Based at Bowie with a five-horse stable, Trueman was on hand for every Bowie meet since the track opened in 1914. “What do you think I should do,” she jokingly asked. “Stay home and crochet like an old lady?”
-
Sagamore Farm’s late Native Dancer led all sires in the nation with five offspring on the 36th annual Experimental Handicap, the evaluation of North America’s top 2-year-olds of the previous season. Bold Ruler, Jaipur and Ridan were tied for second with four each. Protanto was the highest weighted from Native Dancer’s next-to-last crop, at 120 pounds, eight pounds less than 2-year-old champion Silent Screen.
Ten other Maryland stallions were represented, with Nearctic, Rambunctious and Sunrise Flight next with two runners each. Virginia-bred Hagley was the topweight from the region, at 119; highest weighted Maryland-bred was Rambunctious’ son Rollicking (at 116).
-
Northern Dancer’s son Nijinsky II was the topweighted 2-year-old on the English Free Handicap, assigned 133 pounds after winning his only start in England; he was expected to top the Irish Free Handicap as well after winning all four starts.
David McCall, manager of owner Charles W. Engelhard’s European racing stable, had high hopes for Nijinsky II’s success in the English classic Two Thousand Guineas, but questioned the colt’s ability to get the 11⁄2 miles of the Epsom Derby.
With two crops to race, Northern Dancer was the sire of eight stakes winners in 1969, including top Canadian 2-year-old filly Fanfreluche.
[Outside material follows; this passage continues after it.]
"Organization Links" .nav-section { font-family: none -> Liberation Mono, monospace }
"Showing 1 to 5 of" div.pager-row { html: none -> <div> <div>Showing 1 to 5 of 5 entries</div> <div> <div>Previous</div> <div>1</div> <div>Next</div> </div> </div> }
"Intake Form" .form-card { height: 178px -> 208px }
He was standing the 1970 season at his breeder/owner E.P. Taylor’s Windfields Farm in Chesapeake City, Md.
Nijinsky II became one of racing’s immortals. He is the last horse to win the English Triple Crown, taking the Guineas, Derby and the 13⁄4-mile St. Leger, added a victory in the Irish Sweeps Derby, and became a leading sire.
- Stallions standing in Maryland increased more than 100 percent over the previous decade. The 1970 roster listed 190, compared to 92 in 1960. The most expensive were Northern Dancer and his sire Nearctic, each for $15,000. The latter, standing at Allaire duPont’s Woodstock Farm in Chesapeake City, was the state’s leading sire of stakes winners, and ranked second in the nation behind Bold Ruler.